The survey results were tallied from the latest Gone Phishing Tournament, an annual cybersecurity event that uses a phishing simulation to collect representative data about phishing data. Generally speaking, phishing is an email, phone or text message that tricks someone into divulging sensitive data such as personally identifiable information, banking and credit card details, and passwords.

According to the 2020 Gone Phishing Tournament results, nearly 20% of employees are still quick to click on phishing email links, even if their organization already had either a security awareness or phishing-related training program in place. “Once those individuals clicked, the majority continued down a slippery slope,” the report said.

iStock.com/calvio

A total average of 67.5% of clickers entered their credentials on the simulation’s phishing webpage. The financial and insurance industries fared best at 61.1%; the public sector fared worst at 72.8%.

Even at the lowest levels, though, “those performance ratios still represent a click-to-submission ratio of at least six out of ten people, a figure that isn’t likely to impress business leaders and cybersecurity experts,” the report said. “These findings highlight why it is critical to establish, maintain, and optimize an effective security awareness training program and support it with real-world phishing simulations.”

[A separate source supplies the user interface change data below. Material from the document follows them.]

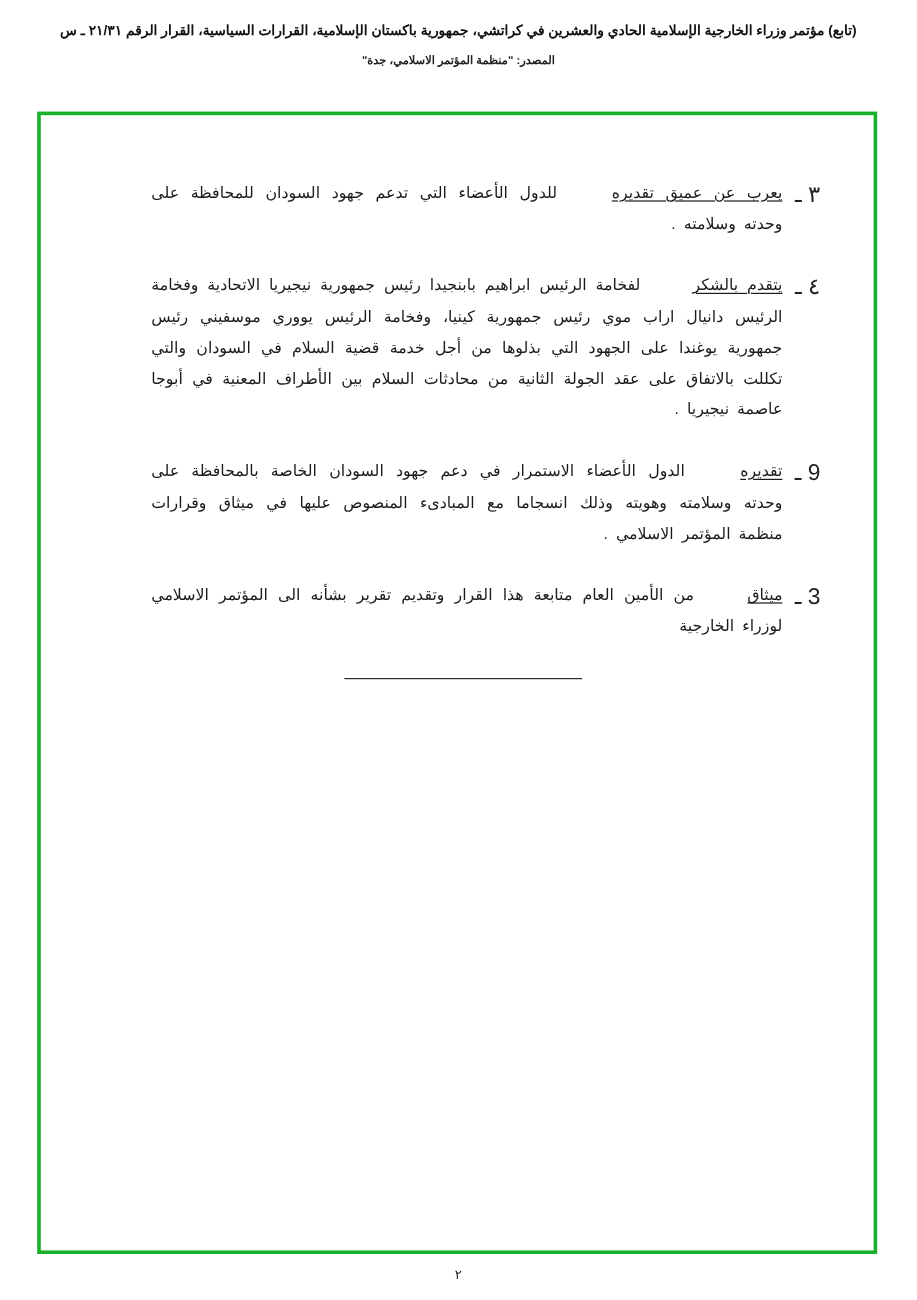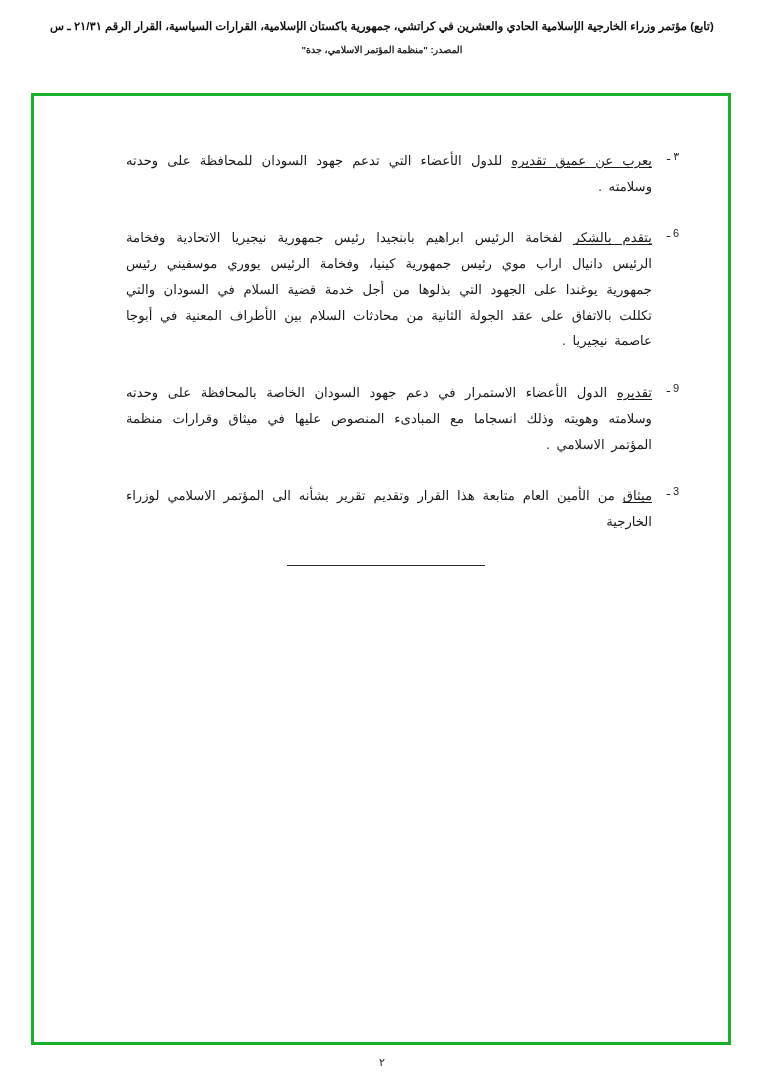"يعرب عن عميق تقديره" .clause-body .lead { margin-left: none -> 36px }
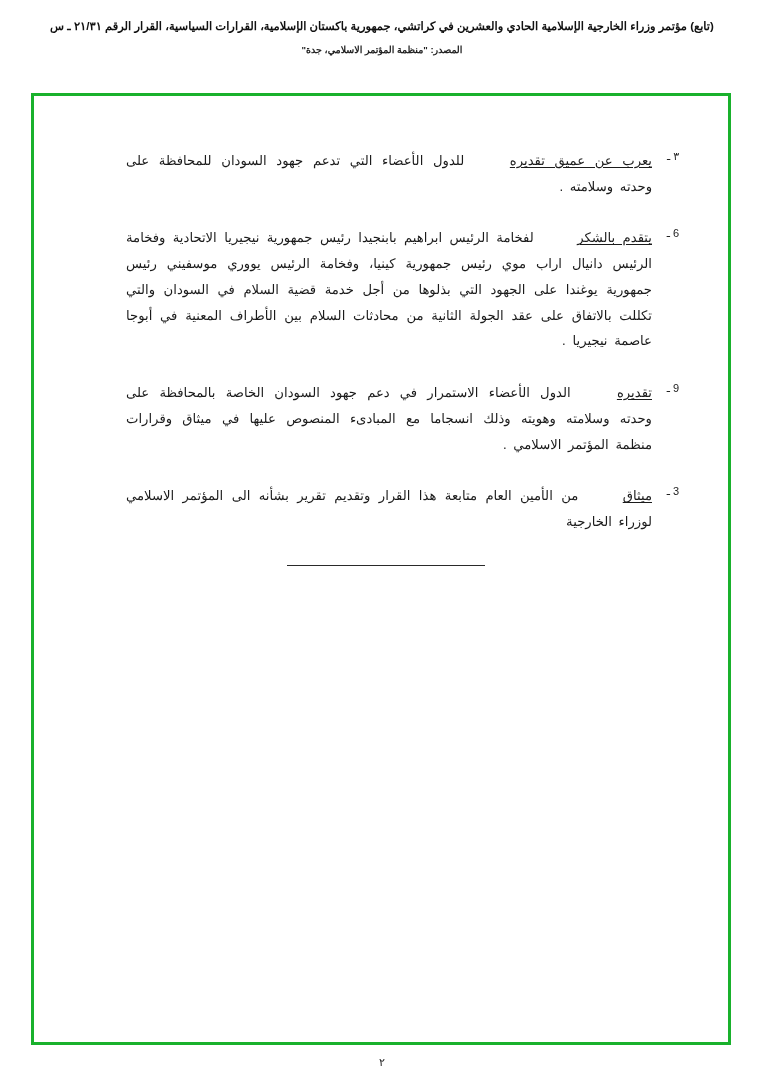"٣ ـ" .clause-number { font-size: 11px -> 19px }
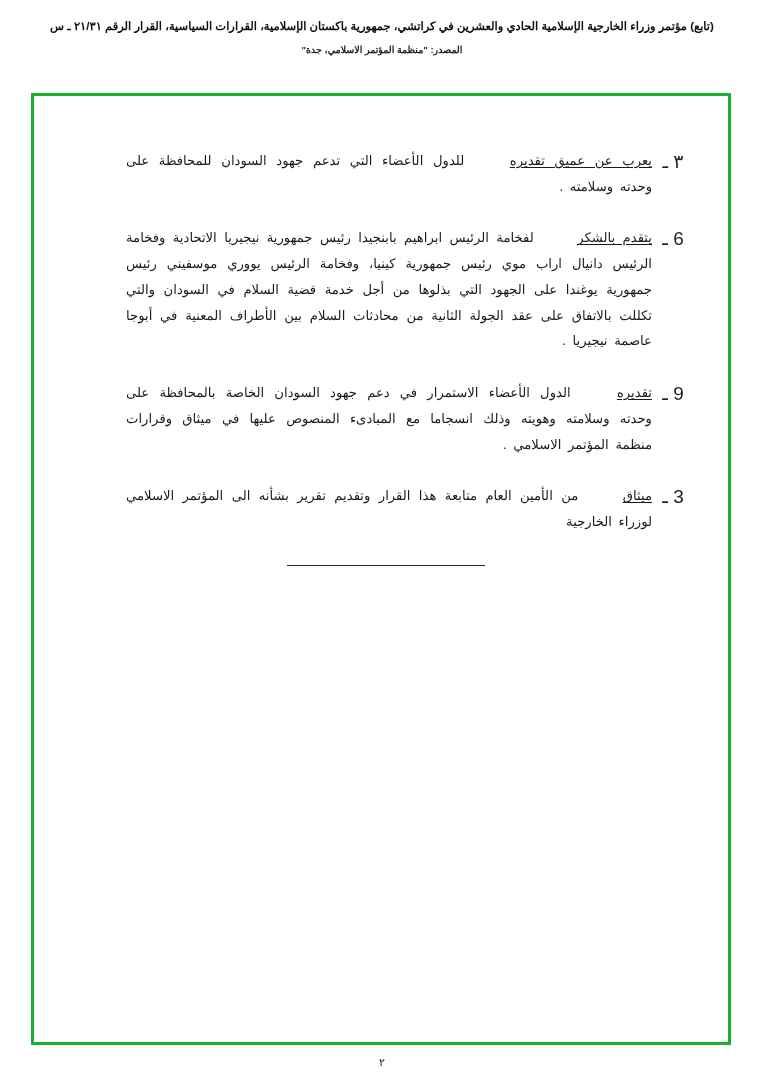"6 ـ" div.clause-number { text: 6 -> ٤ }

This year’s tournament included global organizations of all sizes (from 1-99 employees, up to 3,000+). The tournament’s template was supported in 12 languages and participants came from 98 different countries (31% were from North America).

The results revealed a substantial year-over-year increase in participating end-user click rates. While 19.8% of all recipients in 2020 clicked on the phishing link, only 11% click on the link in 2019.

“The results outlined in the Phishing Benchmark Global Report come at the tail end of what has been a tumultuous year for businesses worldwide,” Terranova Security said in a press release. “The global COVID-19 pandemic resulted in many organizations changing how they work and featured a spike in remote or remote-hybrid workforce adoption. However, distributed virtual offices have lessened the effect of technical data protection measures and consequently put employees’ ability to successfully detect and avoid phishing threats under a microscope.”

Did the size of the organization (and possibly the resources at its disposal) affect the number of users who clicked the phishing link? “The short answer is not really,” the report said. “The phishing simulation used had a similarly significant impact across all organization size ranges.”

Location did matter, however. North American users struggled the most with the simulation. More than one-quarter from this region clicked on the phishing email link.

“Appealing directly to remote-based work policies, the scenario preyed on the anxiety and responsibility many professionals may be balancing during their organization’s digital transformation,” the report said. “As a global leader in both business and information technology, North American organizations in particular must improve these results if they hope to avoid repercussions from targeted cyberattacks down the road.”